Umschreibungen für Kraftausdrücke

  • Es lässt sich nicht immer vermeiden, dass Buchfiguren sich im Ton vergreifen, fluchen und beleidigen. Manche Autoren legen ihren Figuren dann die entsprechenden Vokabeln in den Mund, andere bemühen sich um Umschreibungen, die den Tonfall der Rede kenntlich machen, ohne sich tatsächlich Gossenvokabulars zu bedienen. Was bei solchen Umschreibungsversuchen herauskommt, ist mitunter recht witzig, anderes dagegen geht gründlich in die Hose, und genau solche witzigen oder misslungenen Fundstücke möchte ich hier sammeln.

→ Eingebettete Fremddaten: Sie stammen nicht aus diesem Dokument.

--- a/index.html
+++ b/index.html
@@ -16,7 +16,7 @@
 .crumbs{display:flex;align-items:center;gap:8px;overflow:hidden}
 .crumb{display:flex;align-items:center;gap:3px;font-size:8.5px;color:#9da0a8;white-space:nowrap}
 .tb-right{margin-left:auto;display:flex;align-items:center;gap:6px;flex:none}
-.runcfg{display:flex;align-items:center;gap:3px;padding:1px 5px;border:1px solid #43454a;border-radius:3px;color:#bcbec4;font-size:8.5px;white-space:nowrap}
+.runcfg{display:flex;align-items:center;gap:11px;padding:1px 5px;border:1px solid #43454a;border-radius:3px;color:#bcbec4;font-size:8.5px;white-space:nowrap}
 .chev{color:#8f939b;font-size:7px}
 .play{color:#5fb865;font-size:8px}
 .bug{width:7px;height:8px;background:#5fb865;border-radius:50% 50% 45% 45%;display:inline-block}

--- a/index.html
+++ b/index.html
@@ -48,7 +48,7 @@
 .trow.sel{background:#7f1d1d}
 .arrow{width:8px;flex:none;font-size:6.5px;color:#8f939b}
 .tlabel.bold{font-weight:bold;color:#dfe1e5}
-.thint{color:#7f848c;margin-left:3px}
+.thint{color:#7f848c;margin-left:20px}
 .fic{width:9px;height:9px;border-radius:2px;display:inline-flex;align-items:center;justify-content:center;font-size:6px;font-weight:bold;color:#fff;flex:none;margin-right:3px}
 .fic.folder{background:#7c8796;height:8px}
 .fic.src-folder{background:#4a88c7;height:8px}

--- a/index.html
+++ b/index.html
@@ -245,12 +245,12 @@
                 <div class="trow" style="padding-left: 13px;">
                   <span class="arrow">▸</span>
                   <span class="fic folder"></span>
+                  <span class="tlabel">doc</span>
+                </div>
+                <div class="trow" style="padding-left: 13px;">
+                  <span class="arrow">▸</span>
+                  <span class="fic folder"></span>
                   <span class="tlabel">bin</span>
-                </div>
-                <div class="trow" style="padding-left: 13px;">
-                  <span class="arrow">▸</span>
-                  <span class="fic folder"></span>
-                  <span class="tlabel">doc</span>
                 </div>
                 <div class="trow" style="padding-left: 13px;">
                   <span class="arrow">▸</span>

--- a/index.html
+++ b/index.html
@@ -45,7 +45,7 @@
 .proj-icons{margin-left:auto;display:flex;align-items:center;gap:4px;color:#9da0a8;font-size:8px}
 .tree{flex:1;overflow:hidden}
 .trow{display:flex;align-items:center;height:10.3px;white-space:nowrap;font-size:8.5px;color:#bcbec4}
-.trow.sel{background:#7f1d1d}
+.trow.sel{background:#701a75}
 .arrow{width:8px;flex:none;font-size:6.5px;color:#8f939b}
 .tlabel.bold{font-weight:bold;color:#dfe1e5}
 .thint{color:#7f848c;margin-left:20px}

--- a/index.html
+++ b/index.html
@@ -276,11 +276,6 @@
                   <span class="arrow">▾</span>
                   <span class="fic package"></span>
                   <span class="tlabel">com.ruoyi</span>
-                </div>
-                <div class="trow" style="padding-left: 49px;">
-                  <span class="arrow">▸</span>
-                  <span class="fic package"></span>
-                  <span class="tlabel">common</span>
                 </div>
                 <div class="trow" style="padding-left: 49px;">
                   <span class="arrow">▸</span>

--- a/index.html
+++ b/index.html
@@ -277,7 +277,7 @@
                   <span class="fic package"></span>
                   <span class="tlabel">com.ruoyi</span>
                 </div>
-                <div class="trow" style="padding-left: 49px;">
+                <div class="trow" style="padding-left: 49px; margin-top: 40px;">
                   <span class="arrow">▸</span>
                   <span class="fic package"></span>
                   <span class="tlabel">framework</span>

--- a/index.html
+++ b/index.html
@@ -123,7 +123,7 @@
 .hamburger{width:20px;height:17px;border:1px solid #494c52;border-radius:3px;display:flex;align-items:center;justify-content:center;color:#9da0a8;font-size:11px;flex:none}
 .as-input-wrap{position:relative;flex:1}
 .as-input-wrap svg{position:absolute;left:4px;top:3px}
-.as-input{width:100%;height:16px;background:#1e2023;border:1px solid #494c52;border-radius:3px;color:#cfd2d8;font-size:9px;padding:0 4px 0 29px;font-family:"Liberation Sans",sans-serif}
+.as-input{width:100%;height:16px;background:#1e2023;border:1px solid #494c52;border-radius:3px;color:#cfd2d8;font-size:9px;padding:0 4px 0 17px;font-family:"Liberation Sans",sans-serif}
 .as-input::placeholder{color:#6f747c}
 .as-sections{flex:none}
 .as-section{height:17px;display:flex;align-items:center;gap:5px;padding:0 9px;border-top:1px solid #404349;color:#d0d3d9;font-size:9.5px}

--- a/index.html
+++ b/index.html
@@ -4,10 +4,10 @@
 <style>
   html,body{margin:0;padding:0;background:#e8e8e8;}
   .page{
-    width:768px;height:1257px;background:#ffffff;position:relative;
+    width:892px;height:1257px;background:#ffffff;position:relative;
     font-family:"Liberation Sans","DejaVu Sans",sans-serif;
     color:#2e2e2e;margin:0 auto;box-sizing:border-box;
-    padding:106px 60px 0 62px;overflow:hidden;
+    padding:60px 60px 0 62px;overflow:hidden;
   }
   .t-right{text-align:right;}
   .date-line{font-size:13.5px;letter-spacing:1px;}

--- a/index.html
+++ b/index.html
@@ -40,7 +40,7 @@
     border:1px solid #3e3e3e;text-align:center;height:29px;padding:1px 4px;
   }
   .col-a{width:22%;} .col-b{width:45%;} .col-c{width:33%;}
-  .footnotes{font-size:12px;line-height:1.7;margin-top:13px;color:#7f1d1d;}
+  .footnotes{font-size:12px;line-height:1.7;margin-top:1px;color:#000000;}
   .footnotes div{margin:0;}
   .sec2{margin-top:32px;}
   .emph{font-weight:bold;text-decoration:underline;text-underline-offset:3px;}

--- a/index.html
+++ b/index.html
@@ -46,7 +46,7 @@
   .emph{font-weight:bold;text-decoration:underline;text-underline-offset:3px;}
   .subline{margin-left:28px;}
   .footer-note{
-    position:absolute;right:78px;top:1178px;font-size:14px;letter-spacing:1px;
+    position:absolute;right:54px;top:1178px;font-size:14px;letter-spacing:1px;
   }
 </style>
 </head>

    Den Anfang mache ich mit einem Zitat, das ich vor Jahren in einem Jerry-Cotton-Roman gelesen habe und das mich immer noch zum Schmunzeln bringt:

    Zitat

    Er sagte was Unschönes über meine Beziehung zu meiner Mutter.


    Außerdem erinnere ich mich an zwei Comics, in denen in einer Sprechblase jeweils nur ein Sternchen * stand. Der "Erklärungstext" unter dem Bild lautete dann einmal:

    Zitat

    In der Erregung gemachte Äußerungen, die nicht für die Öffentlichkeit bestimmt sind.

    Und beim anderen:

    Zitat

    Tut uns leid, Freunde, die Druckerei hat sich geweigert, den Text abzudrucken.

  • Zu Deiner Frage wirst Du besonders in der russischen Gegenwartsliteratur fündig werden. Seit ca. drei Jahren führen die russischen Kulturbehörden auch mit Hilfe von Gesetzen Krieg gegen vulgäre Ausrücke und Flüche. So dürfen Bücher, die Kraftausdrücke oder derbe Straßensprache enthalten, nur in Plastikfolie eingeschweißt und mit einem Warnhinweis versehen auf den Verkaufstischen in Buchhandlungen liegen. Das verteuert enorm ein Buch. Die Verleger 'übersetzen' lieber im Russischen aus der Vulgärsprache in ein neutrales Idiom. Unzensiert darf das Buch dann nur in einer der ehemaligen Sowjetrepubliken verkauft werden, wo neben der Nationalsprache Russisch noch weit verbreitet ist. Vermutet wird, dass diese Gesetze in Russland auf die dominierende Stellung der orthodoxen Kirche zurückgehen. Sie sollen angeblich religiöse Gefühle sowie Minderjährige schützen.


    Zuwiderhandeln kommt den 'Strafffälligen' teuer zu stehen. Wobei sich das Verbot der Vulgärsprache nicht nur auf Bücher sondern auch auf Theater, Film und weitere Massenmedien bezieht. Insbesondere sehe ich Rockmusiker von den Gesetzen betroffen. Die können einfach nicht anders als mit derben Flüchen gespickte Liedtexte zu produzieren.


    Wie so häufig ist alles eine Frage der Definition, denn ganz ohne Schimpfwörter kommt die russische Politik nicht aus.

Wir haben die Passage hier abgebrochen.